I have tried to emphasise on every occasion the very strong relationship that now exists between the two countries. We very strongly believe that placing Irish citizens in the same favoured position as Commonwealth citizens will benefit that relationship both by building good will and by demonstrating the Government's commitment to build on the Belfast agreement in the spirit of co-operation of that agreement. I believe that that will greatly benefit the political process and I cannot accept that it means in any way that the independence of the House of Commons, the Northern Ireland Assembly or the constitutional position of the United Kingdom and Northern Ireland will be in any way undermined.
I emphasise that the purpose of this Bill is not to bring about Irish integration by the back-door. The place of Northern Ireland in the United Kingdom is confirmed by the Belfast agreement, the British/Irish agreement and in the Northern Ireland Act 1998. We already have many mechanisms in place, as the noble Baroness, Lady Park of Monmouth, specifically identified in her speech, for North-South and East-West co-operation. This Bill brings the people of Ireland into line with the people of Commonwealth countries with whom we have similar links.
In answer to the question posed by the noble Lord, Lord Cope, whether I accept that a Sinn Fein candidate could be elected both to the Dail and Westminster, the answer is yes, he could in theory, as a result of this Bill. As to whether he would be able to speak for his United Kingdom constituents in the Dail and his Irish constituents in the United Kingdom, the answer is no. He would speak for the constituents for whom he had been elected in the appropriate legislature. That is the constitutional position as a result of this Bill.
This Bill came about for the reasons I have given. I earnestly ask Members of the House to consider the Bill on its merits in the context of the Belfast agreement rather than in the context of the various theories which have been proposed in the course of this debate. I earnestly ask Members of the House to reject the amendment.
Lord Eden of Winton: My Lords, is the noble and learned Lord able to respond to the point raised by the noble Lord, Lord Fitt, and others; namely, to what extent has there been a demand, a campaign or a request for this legislation in the Irish Republic?

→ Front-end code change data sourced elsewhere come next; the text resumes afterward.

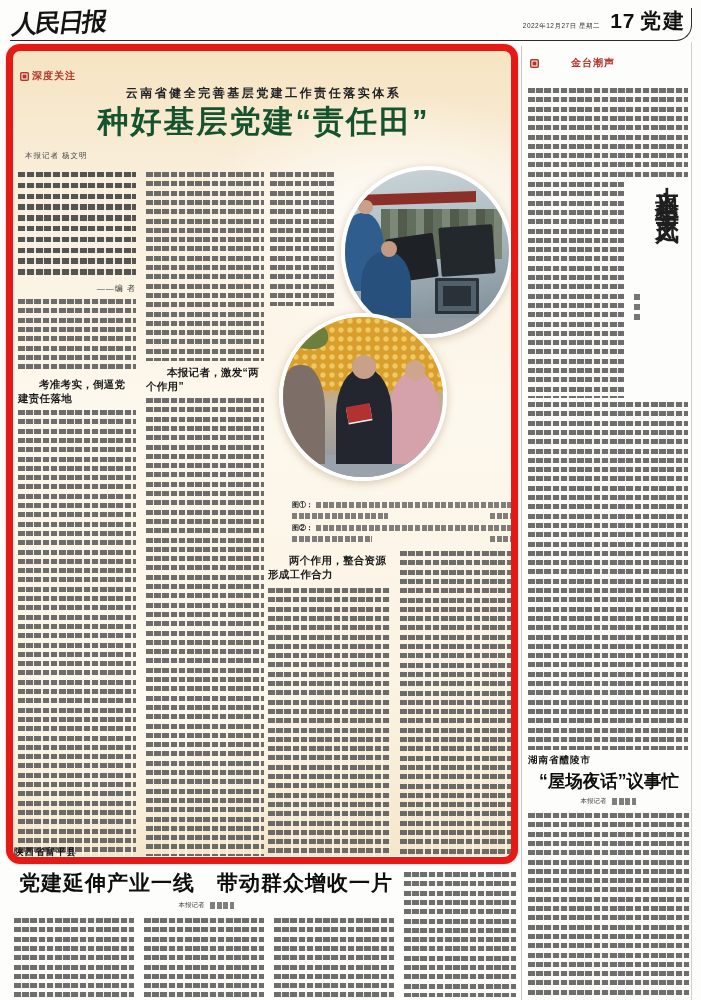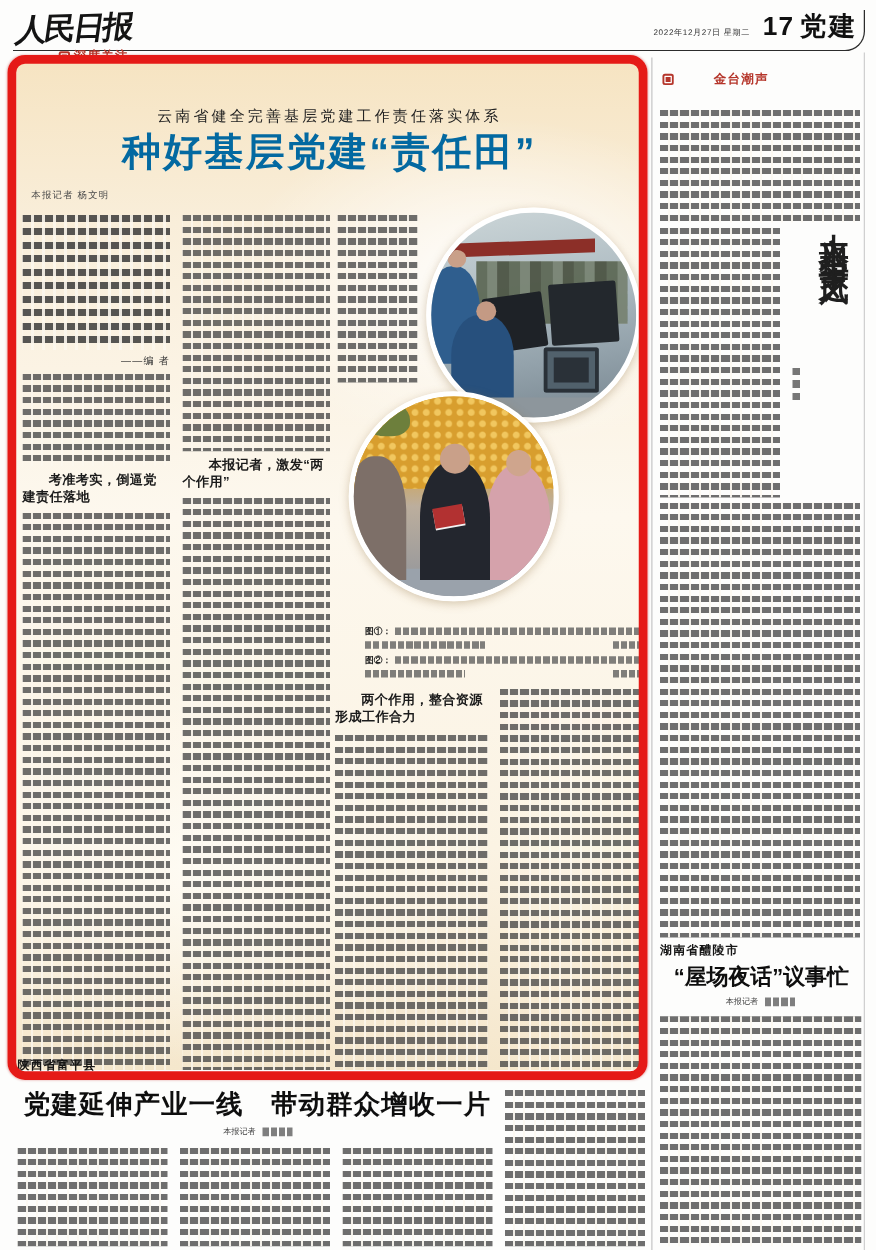--- a/index.html
+++ b/index.html
@@ -128,7 +128,7 @@
 
   <div class="abs feature-bg"></div>
 
-  <div class="abs tag" style="left:20px;top:38px;margin-left:27px;">
+  <div class="abs tag" style="left:20px;top:69px;">
     <span class="tag-icon"></span>
     <span class="tag-label">深度关注</span>
   </div>

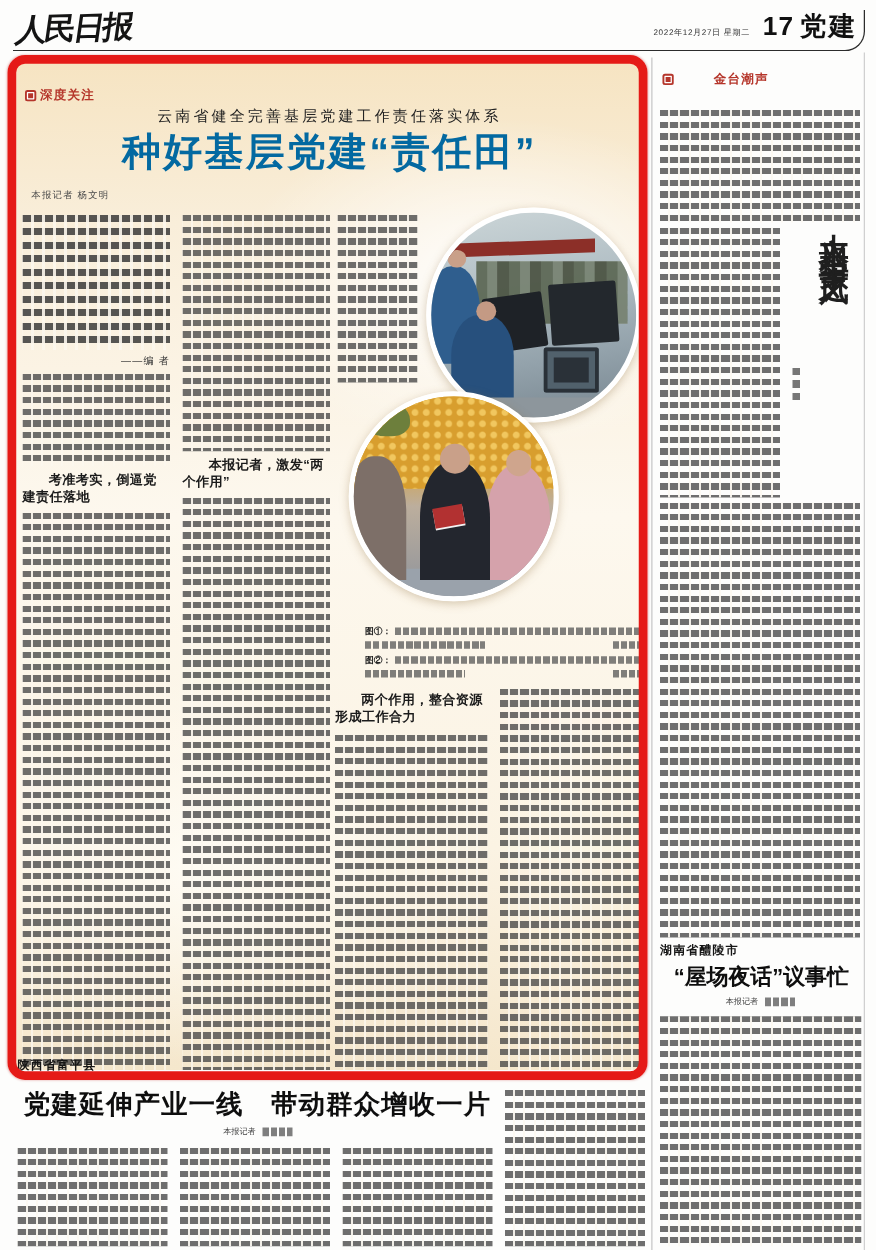--- a/index.html
+++ b/index.html
@@ -34,7 +34,7 @@
   .tag-label{font-size:10px;font-weight:800;color:#b5352a;letter-spacing:1px;}
 
   
-  .kicker-main{left:13px;top:85px;width:501px;text-align:center;font-size:12px;font-weight:400;
+  .kicker-main{left:13px;top:85px;width:501px;text-align:center;font-size:12px;font-weight:700;
                letter-spacing:2.5px;color:#232323;}
   .title-main{left:13px;top:101px;width:501px;text-align:center;font-size:31px;font-weight:900;
               letter-spacing:2px;color:#0369a1;}

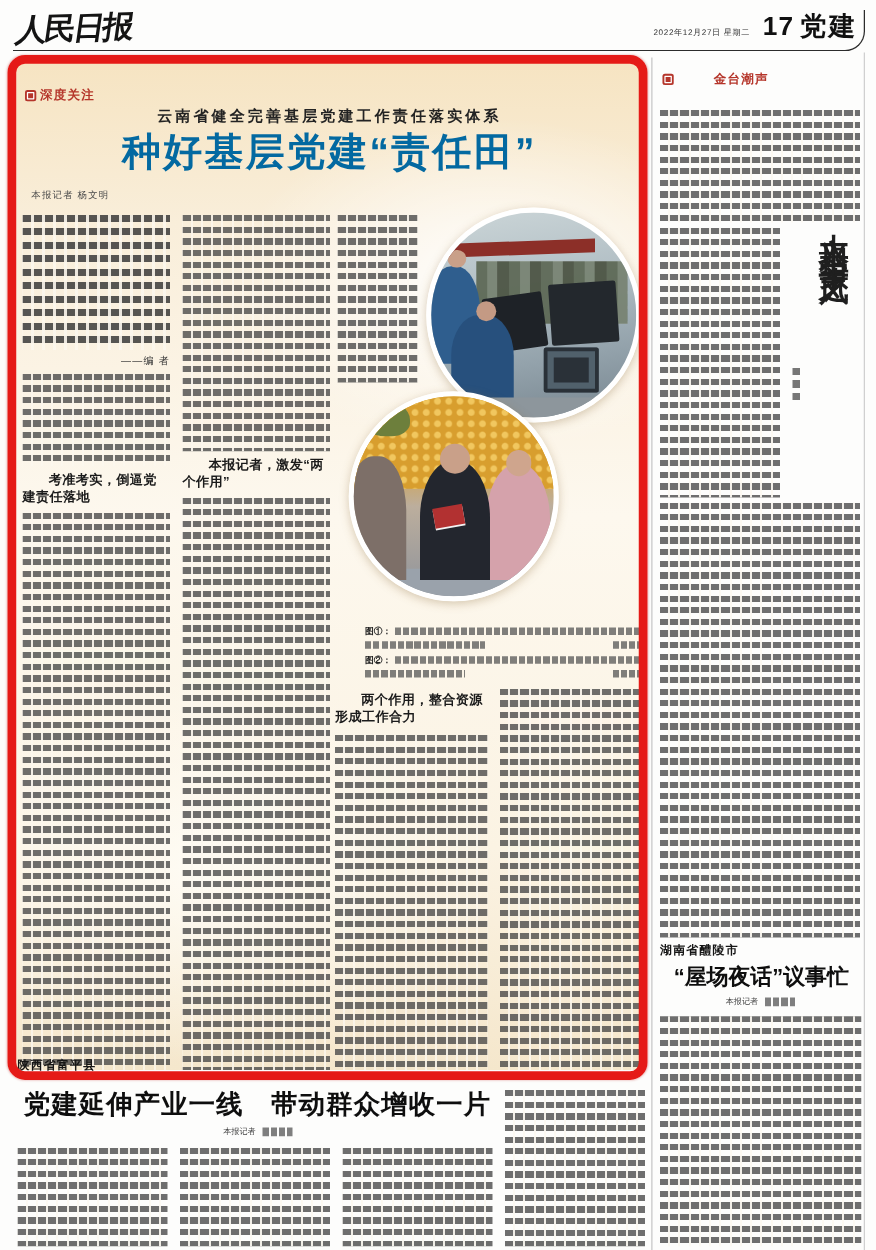--- a/index.html
+++ b/index.html
@@ -37,7 +37,7 @@
   .kicker-main{left:13px;top:85px;width:501px;text-align:center;font-size:12px;font-weight:700;
                letter-spacing:2.5px;color:#232323;}
   .title-main{left:13px;top:101px;width:501px;text-align:center;font-size:31px;font-weight:900;
-              letter-spacing:2px;color:#0369a1;}
+              letter-spacing:2px;color:#14532d;}
   .byline{font-size:7.5px;color:#4a4a4a;letter-spacing:1px;text-align:left;padding-left:12px;}
   .subhead{font-size:10.5px;font-weight:800;color:#1b1b1b;line-height:13.5px;
            text-indent:2em;letter-spacing:.3px;}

Lord Alton of Liverpool: My Lords, before the noble and learned Lord sits down, would he care to reflect for a moment that real progress has been possible in the past 15 years because, when his party were in opposition, it quite properly gave full support to the previous government and that progress has been made since this Government came to power because Her Majesty's Opposition have given them great support? If bipartisanship were to break down and we were to begin questioning every single detail of every single Bill in a hostile way, that would undermine the progress that has been made.
Lord Falconer of Thoroton: My Lords, I fully recognise the significance of bipartisan support for many aspects of the progress that has been made in the peace process in Northern Ireland. I would very much regret it if such bipartisanship broke down. Perhaps I may make one further point. The SDLP also supports this Bill.
Lord Cope of Berkeley: My Lords, we support the Belfast agreement and we have done so consistently, as the House knows. We support the new Anglo-Irish agreements which have been referred to. But this is a sinister clause in a sinister Bill. I seek the opinion of the House.
Resolved in the affirmative, and amendment agreed to accordingly.